What the task requires:
Wherever a picture sits, omit it. Output the rest of the listing exactly.

Records provided:
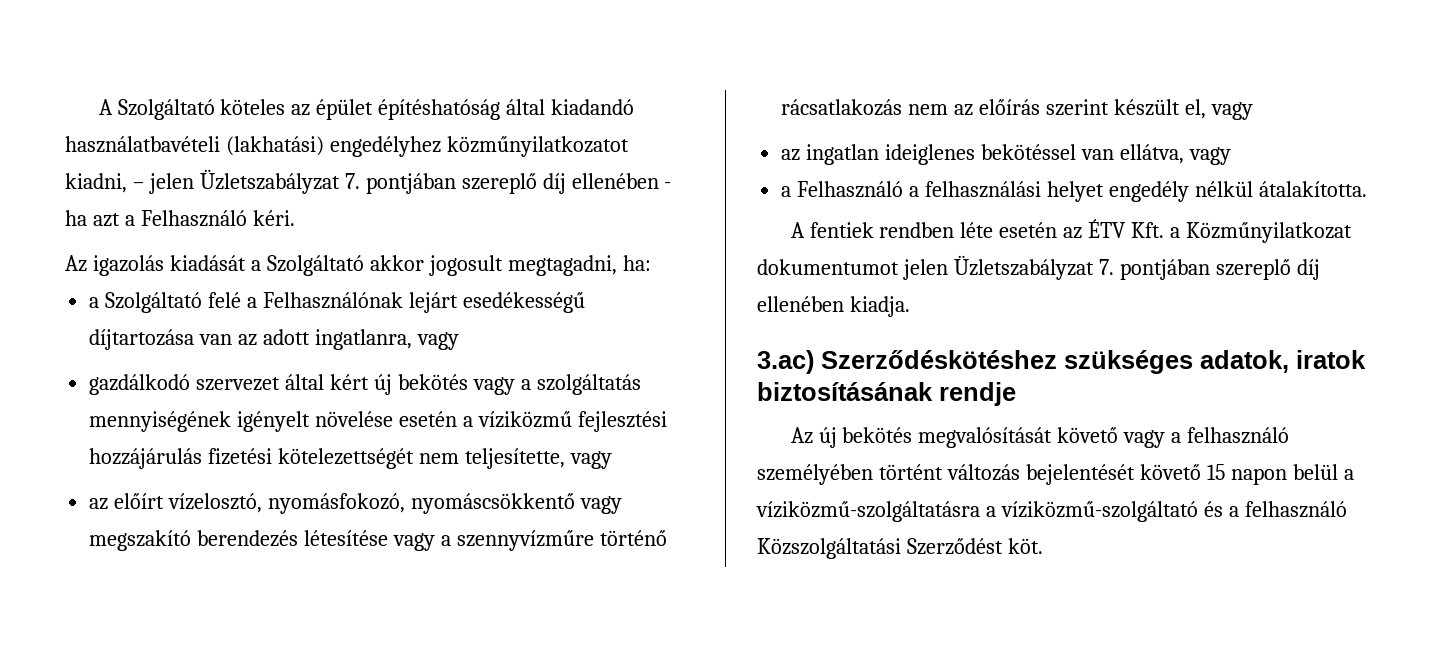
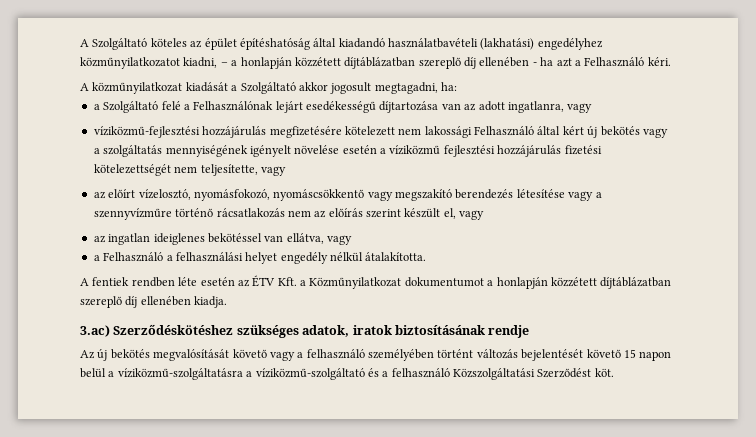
- A Szolgáltató köteles az épület építéshatóság által kiadandó használatbavételi (lakhatási) engedélyhez közműnyilatkozatot kiadni, – jelen Üzletszabályzat 7. pontjában szereplő díj ellenében - ha azt a Felhasználó kéri.
+ A Szolgáltató köteles az épület építéshatóság által kiadandó használatbavételi (lakhatási) engedélyhez közműnyilatkozatot kiadni, – a honlapján közzétett díjtáblázatban szereplő díj ellenében - ha azt a Felhasználó kéri.
- Az igazolás kiadását a Szolgáltató akkor jogosult megtagadni, ha:
+ A közműnyilatkozat kiadását a Szolgáltató akkor jogosult megtagadni, ha:
- gazdálkodó szervezet által kért új bekötés vagy a szolgáltatás mennyiségének igényelt növelése esetén a víziközmű fejlesztési hozzájárulás fizetési kötelezettségét nem teljesítette, vagy
+ víziközmű-fejlesztési hozzájárulás megfizetésére kötelezett nem lakossági Felhasználó által kért új bekötés vagy a szolgáltatás mennyiségének igényelt növelése esetén a víziközmű fejlesztési hozzájárulás fizetési kötelezettségét nem teljesítette, vagy
- A fentiek rendben léte esetén az ÉTV Kft. a Közműnyilatkozat dokumentumot jelen Üzletszabályzat 7. pontjában szereplő díj ellenében kiadja.
+ A fentiek rendben léte esetén az ÉTV Kft. a Közműnyilatkozat dokumentumot a honlapján közzétett díjtáblázatban szereplő díj ellenében kiadja.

Solved problem:
- A Szolgáltató köteles az épület építéshatóság által kiadandó használatbavételi (lakhatási) engedélyhez közműnyilatkozatot kiadni, – jelen Üzletszabályzat 7. pontjában szereplő díj ellenében - ha azt a Felhasználó kéri.
+ A Szolgáltató köteles az épület építéshatóság által kiadandó használatbavételi (lakhatási) engedélyhez közműnyilatkozatot kiadni, – a honlapján közzétett díjtáblázatban szereplő díj ellenében - ha azt a Felhasználó kéri.
- Az igazolás kiadását a Szolgáltató akkor jogosult megtagadni, ha:
+ A közműnyilatkozat kiadását a Szolgáltató akkor jogosult megtagadni, ha:
- gazdálkodó szervezet által kért új bekötés vagy a szolgáltatás mennyiségének igényelt növelése esetén a víziközmű fejlesztési hozzájárulás fizetési kötelezettségét nem teljesítette, vagy
+ víziközmű-fejlesztési hozzájárulás megfizetésére kötelezett nem lakossági Felhasználó által kért új bekötés vagy a szolgáltatás mennyiségének igényelt növelése esetén a víziközmű fejlesztési hozzájárulás fizetési kötelezettségét nem teljesítette, vagy
- A fentiek rendben léte esetén az ÉTV Kft. a Közműnyilatkozat dokumentumot jelen Üzletszabályzat 7. pontjában szereplő díj ellenében kiadja.
+ A fentiek rendben léte esetén az ÉTV Kft. a Közműnyilatkozat dokumentumot a honlapján közzétett díjtáblázatban szereplő díj ellenében kiadja.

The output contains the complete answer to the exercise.